Example: Aggregating GPU Workload running on OpenShift AI Jupyter Notebook

The following instructions show step by step how to use SusQL to aggregate energy data consumed by a GPU utilizing Jupyter notebook running on OpenShift AI.

Prerequisites

The following are assumed to be installed and available.

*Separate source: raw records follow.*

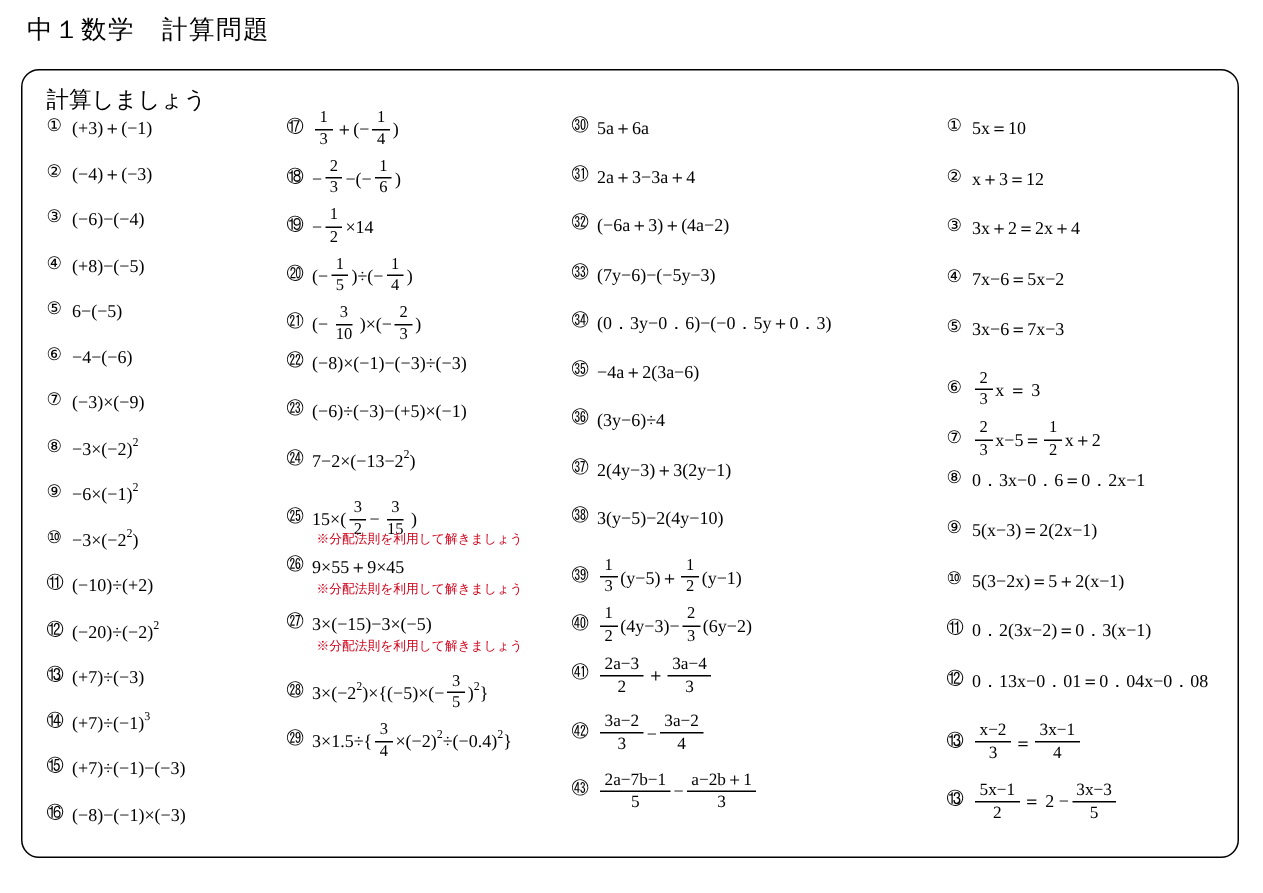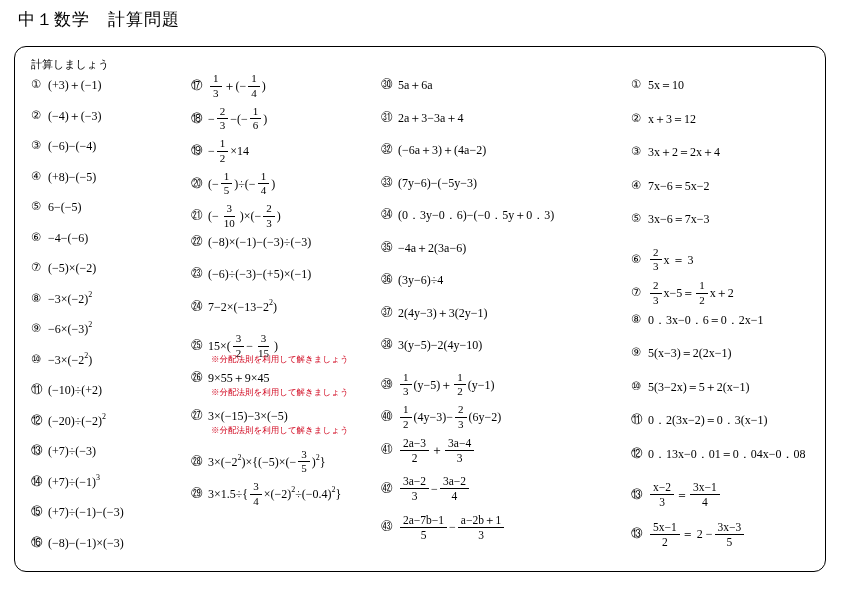--- a/index.html
+++ b/index.html
@@ -43,7 +43,7 @@
     box-sizing: border-box;
   }
   .col-head {
-    font-size: 11px;
+    font-size: 15px;
     margin-bottom: 6px;
     white-space: nowrap;
   }

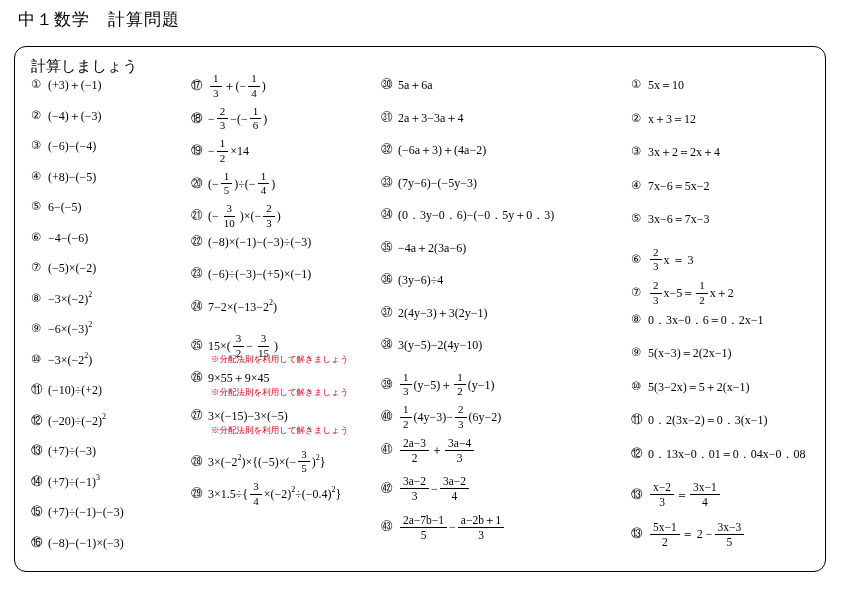--- a/index.html
+++ b/index.html
@@ -153,7 +153,7 @@
         <div class="item" style="position: absolute; left: 0px; top: 205px;">
           <span class="num">⑦</span>
           <span class="expr">
-            <span class="txt">(−5)×(−2)</span>
+            <span class="txt">(−3)×(−9)</span>
           </span>
         </div>
         <div class="item" style="position: absolute; left: 0px; top: 235.5px;">

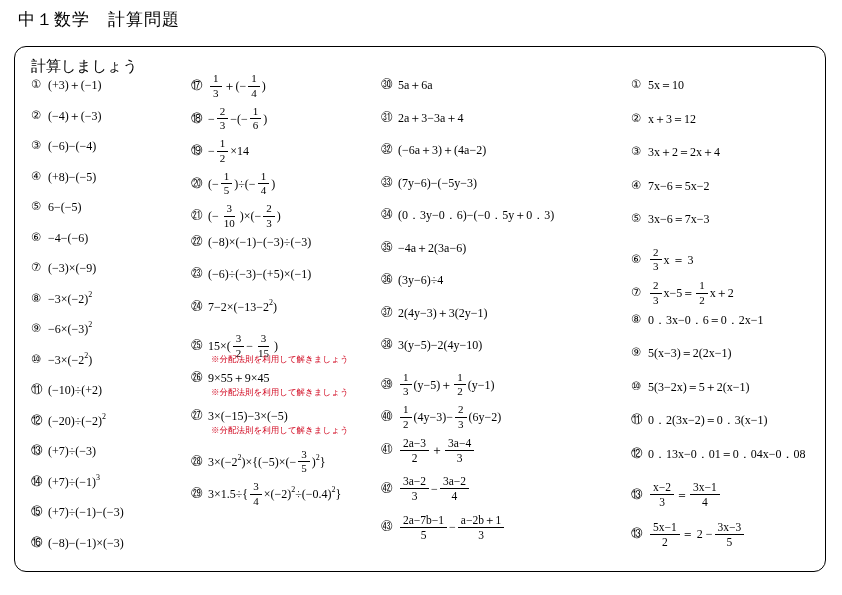--- a/index.html
+++ b/index.html
@@ -166,7 +166,7 @@
         <div class="item" style="position: absolute; left: 0px; top: 266px;">
           <span class="num">⑨</span>
           <span class="expr">
-            <span class="txt">−6×(−3)</span>
+            <span class="txt">−6×(−1)</span>
             <span class="sup">2</span>
           </span>
         </div>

OpenShift Cluster (verified on version 4.14)
OpenShift AI (verified on version 2.11)
Kepler (verified with community version 0.13.)
SusQL (verified with community version 0.0.22)
Command line access to the OpenShift Cluster (e.g., logged in with oc command) To use GPU functionality seamlessly within the cluster, a GPU and necessary software must be available:
NVIDIA GPU Operator (verified with version 24.3)
Node Feature Discovery Operator (verified with version 4.14)
Kernel Module Management Operator (verified with version 2.1)

Create a Jupyter Notebook

Any code that runs in a Jupyter notebook can be aggregated by SusQL. The following sample code demonstrates the use of GPU resources. This is also a good test case to verify that GPU is configured correctly.

pip install pycaret[full]

import torch
import time

if torch.cuda.is_available():
    device = torch.device('cuda')
else:
    device = torch.device('cpu')

matrix_size = 16384

x = torch.randn(matrix_size, matrix_size)
y = torch.randn(matrix_size, matrix_size)

x_gpu = x.to(device)
y_gpu = y.to(device)
torch.cuda.synchronize()

for i in range(10):
    start = time.time()
    result_gpu = torch.matmul(x_gpu, y_gpu)
    print("Run time using device",result_gpu.device,"is","{:.7f}".format(time.time() - start))

A Jupyter Notebook can be created and run through the following steps:

Log into OpenShift
Open the OpenShift AI Console by clicking the app tile, and then clicking "Red Hat OpenShift AI".
- If this is your first time, or if you want a refresher, you can scroll down to the "Get oriented with learning resources" section and follow the "Creating a Jupyter notebook" tutorial. Otherwise continue with the instructions below.
Click "Applications" on the menu on the left hand side of the window. Click "Enabled". Then click "Launch Application" on the newly displayed tile.
- The first time you will need to create a notebook server. These instructions were verified with the PyTorch image using CUDA v11.8, Python v3.9, and PyTorch v2.2.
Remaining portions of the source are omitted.